I await your instructions as to your intentions for Thornfield Estate and the ways in which I may be of further service to you.
In addition, there are a number of other ventures that had been your father’s. You will find them listed on the accompanying page.
Sincerely,
Paul W. Everson, Esq.
I sat back in Jonas’ chair, the letter still in my hand. Beyond the window was the lush expanse of the cane fields. I felt I should be grieved over the loss of Rowland and my father, and I suppose I was, but what grieved me more, I realized, was the absence of any sense of deep feeling toward either of them.
And, as well, I understood that despite all my fretting those last weeks about what path I should take, I had only been waiting for what this letter affirmed. Thornfield was mine. I had not lived there in nearly twenty years, had not seen it in nearly ten, and even back then I had come to it almost as a stranger, an intruder in a place where I had no right to be. Cook had greeted me then with tears in her eyes, and I had sat down at that familiar, worn kitchen table with trepidation. My father would not have wanted me there; Rowland would also almost surely not have wanted me there, and it was only by the grace of God that he was absent when I came.
It was for Thornfield itself that my heart longed most. With Rowland dead for more than a year—Rowland, dead! I still could not fathom it—Thornfield had been standing empty. I could not imagine it: empty. If I could have flown there within the hour, I would have. But, in fact, there was a great deal for me to do in Jamaica before my journey could become a reality.
It was already nearly November. The skies would have turned gray over Thornfield, and the cold would have descended on the moors, and the Hall would be damp and cold with no one living there to keep up the fires. It was one thing to completely disrupt Bertha, to take her to an unfamiliar place with unfamiliar sounds and smells and food and people. But it would be downright cruel to do so in weather she had never known, in a chill that would creep into her bones in ways she had never experienced. And Molly: Bertha would go nowhere without Molly, and yet the moment Molly set foot on England’s shore, she would be free. I could, as her master, force her to leave Jamaica, but if she were unhappy in England, I could not force her to stay.
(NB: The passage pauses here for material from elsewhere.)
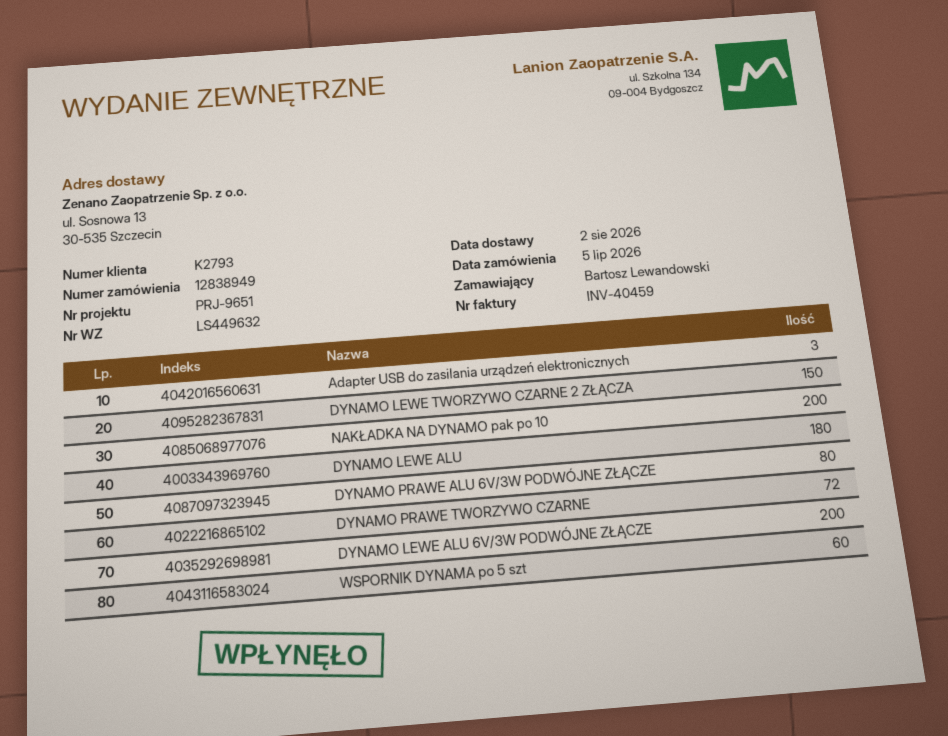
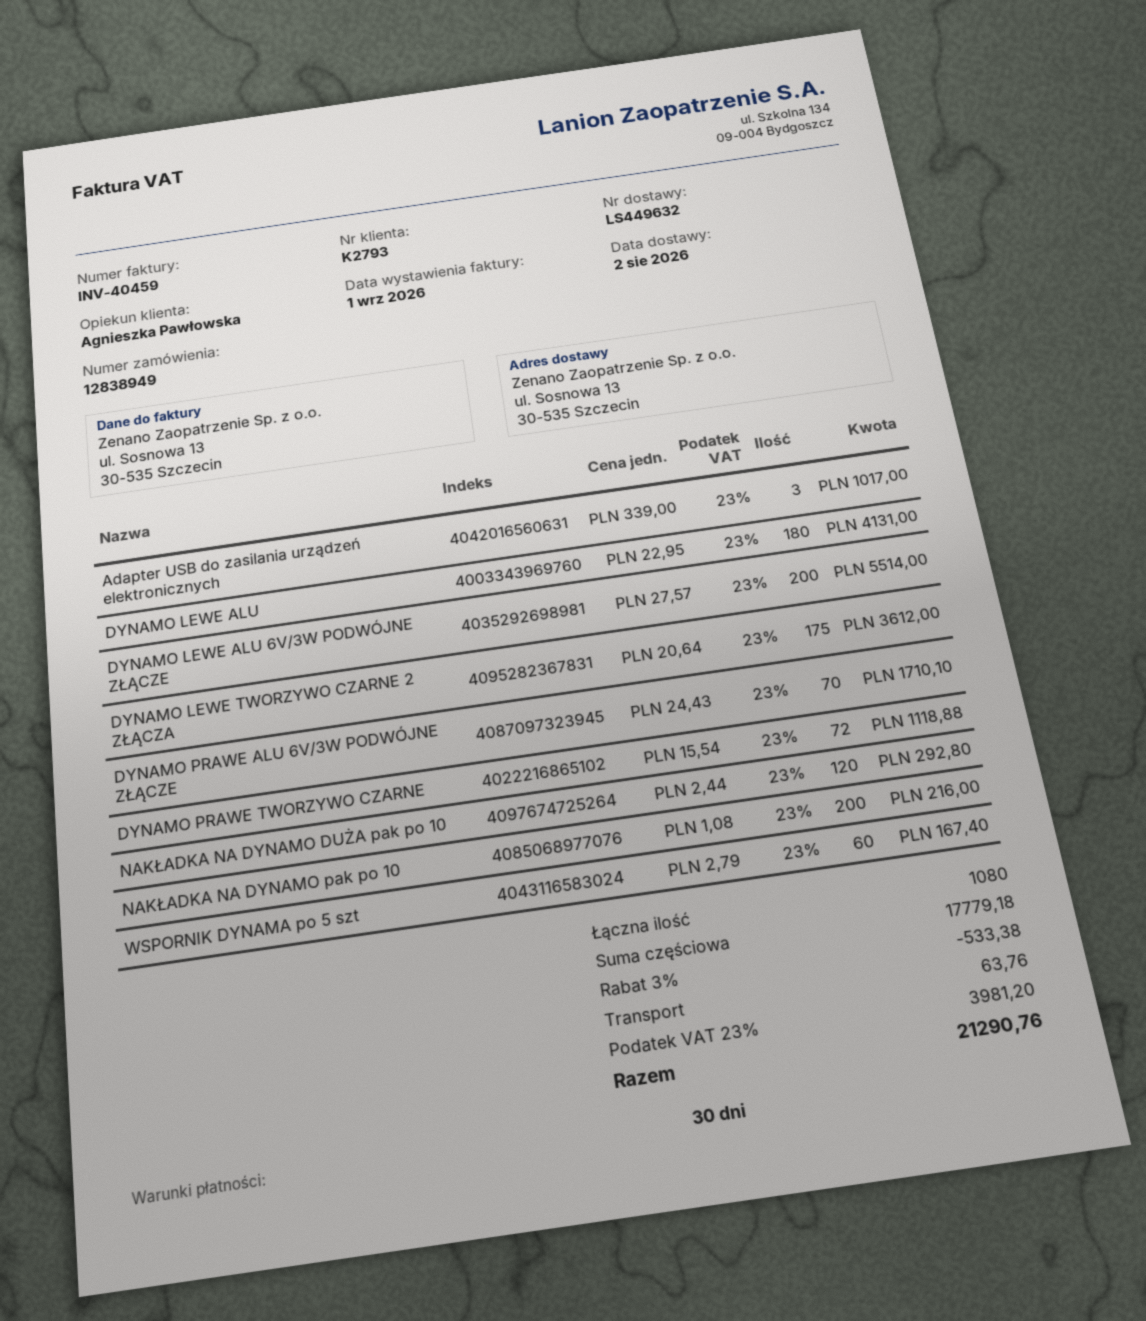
DYNAMO LEWE TWORZYWO CZARNE 2 ZŁĄCZA: 150 -> 175
DYNAMO PRAWE ALU 6V/3W PODWÓJNE ZŁĄCZE: 80 -> 70
NAKŁADKA NA DYNAMO DUŻA pak po 10: none -> 120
No, I would have to be patient. I would have to wait until spring, wait so that we could arrive in June with its pleasant weather, its lark-filled skies and flower-strewn meadows. I had to bring them both, Bertha and Molly—and Tiso, too—at a time that had the best chance of enticing them. The thought of it excited me so that I even began to imagine that a new place could perhaps enthrall Bertha and cure her mind.It could be, could it not?I told myself.
I wrote back to Everson, thanking him, and engaging him to make a visit to Thornfield and find a suitable housekeeper and begin looking for a butler and cooks and maids, to make ready for my arrival in early June. I urged him to see if he could entice Mrs. Knox and Cook to return, and perhaps even Holdredge, and any former housemaids and footmen. I was giddy with the thought of bringing them all back, just as it had been, but in another moment I knew that could not be. They would be gone, scattered to other houses; they would have no reason to come back to Thornfield, save for my desire to have them there. To them, I was still just a wild little boy.
And I asked Everson to send me the name of the neighborhood physician as soon as possible.